The law that governs the payment of dividends and protects a company’s share capital is called the ‘capital maintenance regime’ and concern was expressed in the BEIS Report that audit firms and investors have lost sight of capital maintenance as a central purpose of accounts and audit and furthermore that there is little compliance with the regime. Four examples in the BEIS Report illustrate the current poor practice in relation to capital maintenance and the payment of dividends:
In its study into the audit market, the Competition & Markets Authority (CMA) stated that the current audit framework and accounting standards fail to deliver a key purpose of audit which is to assess whether a company’s capital is properly protected. The CMA’s view is that because accounts are prepared in accordance with accounting standards, and auditors review the accounts against these standards, the Companies Act 2006 requirements are not necessarily met, a case of company law following the standards rather than the other way around. This was highlighted in the BEIS Report as totally unsatisfactory and an argument put forward that reserves should be broken down in the accounts into distributable and non-distributable and profits between realised and unrealised. Furthermore, realised profits should be those that are realised in cash or near cash (i.e. assets that can readily be converted into cash) and should not include accrued income. The concern of the BEIS Committee is that if directors are permitted to distribute income that they expect to receive, then there are significant risks that in the event that the expected income never materialises, dividends could be paid out of capital, thereby contravening company law.

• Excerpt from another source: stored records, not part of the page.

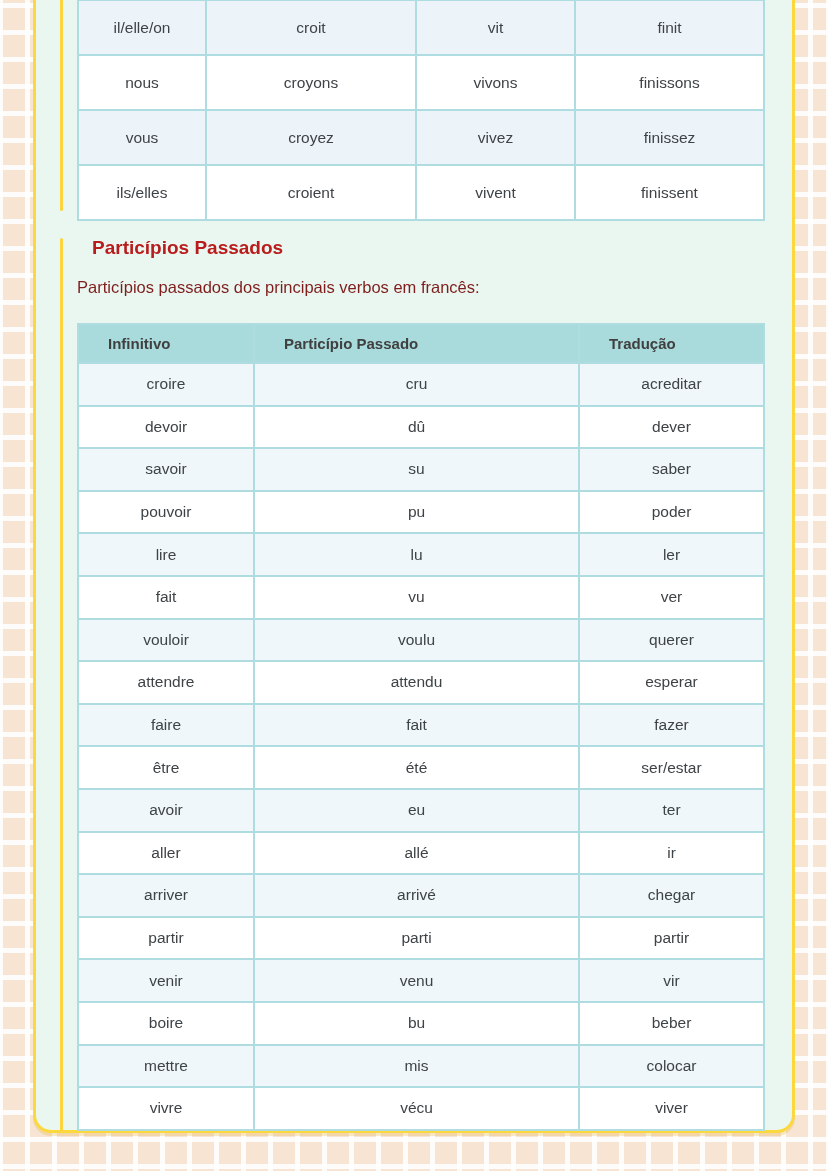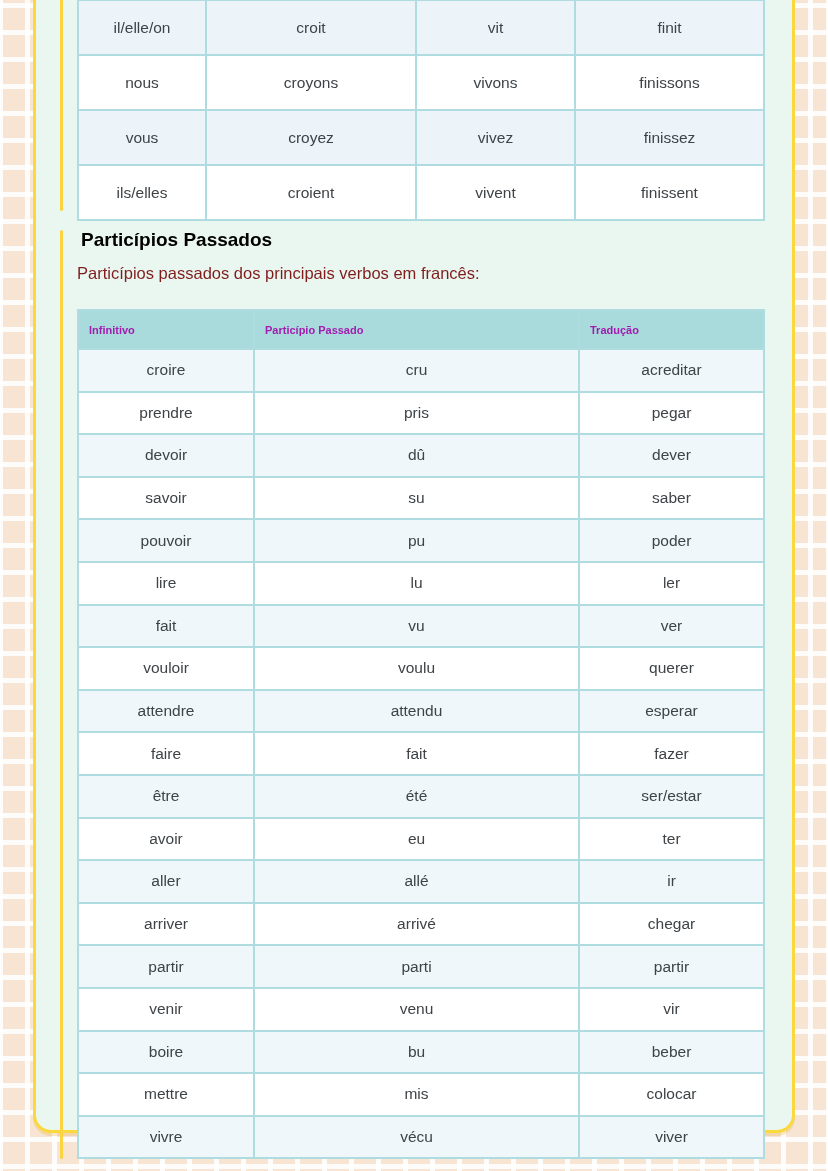--- a/index.html
+++ b/index.html
@@ -34,24 +34,24 @@
     position:absolute;
     left:-17px;width:3px;
     background:#fbd440;
     border-radius:3px;
   }
   .section-top .accent-bar{top:0;bottom:10px;}
   .section-participles{margin-top:7px;}
   .section-participles .accent-bar{top:2px;bottom:0;}
 
   h3.section-heading{
-    margin:4px;
+    margin:15px;
     font-size:19px;line-height:24px;
     font-weight:700;
-    color:#000000;
+    color:#b91c1c;
   }
   p.section-intro{
     margin:9px 0 0 0;
     font-size:16.5px;line-height:24px;
     color:#7f1d1d;
   }
 
   table{
     border-collapse:collapse;
     table-layout:fixed;
@@ -79,25 +79,25 @@
   .conj-table tbody tr:nth-child(even) td{background:#ffffff;}
 
   
   .part-table{margin-top:24px;}
   .part-table col:nth-child(1){width:176px;}
   .part-table col:nth-child(2){width:325px;}
   .part-table col:nth-child(3){width:185px;}
   .part-table thead tr{height:39px;}
   .part-table th{
     background:#a9dbdc;
-    color:#a21caf;
+    color:#404040;
     font-weight:700;
-    font-size:11px;
+    font-size:15px;
     text-align:left;
-    padding:0 0 0 10px;
+    padding:0 0 0 29px;
   }
   .part-table tbody tr{height:42.6px;padding-left:6px;}
   .part-table tbody tr:nth-child(odd)  td{background:#eff7fa;}
   .part-table tbody tr:nth-child(even) td{background:#ffffff;}
 </style>
 </head>
 <body>
 
 <div class="page">
   <div class="card">
@@ -158,25 +158,20 @@
                 <th>Tradução</th>
               </tr>
           </thead>
           <tbody>
               <tr>
                 <td>croire</td>
                 <td>cru</td>
                 <td>acreditar</td>
               </tr>
               <tr>
-                <td>prendre</td>
-                <td>pris</td>
-                <td>pegar</td>
-              </tr>
-              <tr>
                 <td>devoir</td>
                 <td>dû</td>
                 <td>dever</td>
               </tr>
               <tr>
                 <td>savoir</td>
                 <td>su</td>
                 <td>saber</td>
               </tr>
               <tr>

This idea of identifying distributable and non-distributable reserves in the audited financial statements has also been proposed by the Investment Association (IA). In its response to the ‘Call for Views’ following the review into the quality and effectiveness of audit carried out by Sir Donald Brydon, the IA stated that companies should be required to disclose distributable and non-distributable reserves in their audited accounts. In the IA’s view this disclosure would enhance investors’ confidence in management’s stewardship by demonstrating that dividends are not being proposed out of capital and clarify the headroom between the level of reserves and the proposed dividend. If this information is included in the audited financial statements then it will be subject to the audit. In this context, the IA’s recent report on dividend payments also calls for companies to improve their transparency and publish a ‘distribution policy’ setting out their approach to paying dividends to shareholders.

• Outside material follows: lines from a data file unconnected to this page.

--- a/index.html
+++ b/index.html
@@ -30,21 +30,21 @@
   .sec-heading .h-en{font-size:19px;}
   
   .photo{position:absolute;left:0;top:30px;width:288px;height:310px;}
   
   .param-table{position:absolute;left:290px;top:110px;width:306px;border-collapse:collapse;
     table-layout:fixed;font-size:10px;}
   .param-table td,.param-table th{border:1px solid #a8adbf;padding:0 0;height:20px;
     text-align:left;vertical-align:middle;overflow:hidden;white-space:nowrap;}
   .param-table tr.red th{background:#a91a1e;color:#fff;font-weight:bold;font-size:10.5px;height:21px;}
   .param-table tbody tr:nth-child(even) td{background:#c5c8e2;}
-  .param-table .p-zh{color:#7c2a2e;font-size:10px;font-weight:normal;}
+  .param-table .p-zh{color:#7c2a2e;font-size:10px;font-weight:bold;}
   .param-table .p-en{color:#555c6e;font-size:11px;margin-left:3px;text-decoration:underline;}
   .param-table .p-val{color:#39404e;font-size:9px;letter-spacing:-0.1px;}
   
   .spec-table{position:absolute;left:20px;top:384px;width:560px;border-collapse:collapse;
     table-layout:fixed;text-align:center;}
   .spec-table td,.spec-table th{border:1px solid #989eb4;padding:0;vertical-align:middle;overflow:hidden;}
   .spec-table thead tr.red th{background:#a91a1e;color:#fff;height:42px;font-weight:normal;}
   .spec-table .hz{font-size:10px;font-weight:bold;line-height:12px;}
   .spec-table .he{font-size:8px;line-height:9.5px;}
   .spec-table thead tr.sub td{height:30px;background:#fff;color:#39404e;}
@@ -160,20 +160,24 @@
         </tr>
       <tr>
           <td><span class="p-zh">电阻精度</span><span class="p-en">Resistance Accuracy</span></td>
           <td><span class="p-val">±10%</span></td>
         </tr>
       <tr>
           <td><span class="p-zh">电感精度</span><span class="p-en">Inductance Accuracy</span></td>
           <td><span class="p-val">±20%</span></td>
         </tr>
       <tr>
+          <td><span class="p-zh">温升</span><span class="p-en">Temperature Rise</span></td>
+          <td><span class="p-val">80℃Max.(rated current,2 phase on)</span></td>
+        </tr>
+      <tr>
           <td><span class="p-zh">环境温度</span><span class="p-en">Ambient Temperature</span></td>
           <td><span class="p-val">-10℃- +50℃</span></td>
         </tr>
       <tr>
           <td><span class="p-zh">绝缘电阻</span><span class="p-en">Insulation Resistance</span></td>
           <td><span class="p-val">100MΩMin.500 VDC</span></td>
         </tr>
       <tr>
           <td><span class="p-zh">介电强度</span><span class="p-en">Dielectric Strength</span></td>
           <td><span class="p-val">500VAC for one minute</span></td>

Although these proposals are some way from becoming law it’s clear that the capital maintenance regime and payment of dividends is a hot topic at the moment. We would not be surprised if the rules were tightened so that distributable and non-distributable reserves have to be identified in the financial statements together with a more restrictive definition of realised profits. This is an important area for all members of the board, not just the FD, as it impacts directly on directors’ duties. Directors need to consider both the immediate cash flow implications of a distribution and the continuing ability of the company to pay its debts in order to discharge their duties. Directors may also be in breach of their fiduciary duties in authorising or permitting the company to pay an unlawful dividend and can be made to personally repay the amount of the unlawful distribution. The Corporate team at Walker Morris are well placed to help you understand the capital maintenance regime and would be happy to help prepare your board for the likely changes. The question of whether reserves are distributable or non-distributable will take on more importance and directors need to understand the difference.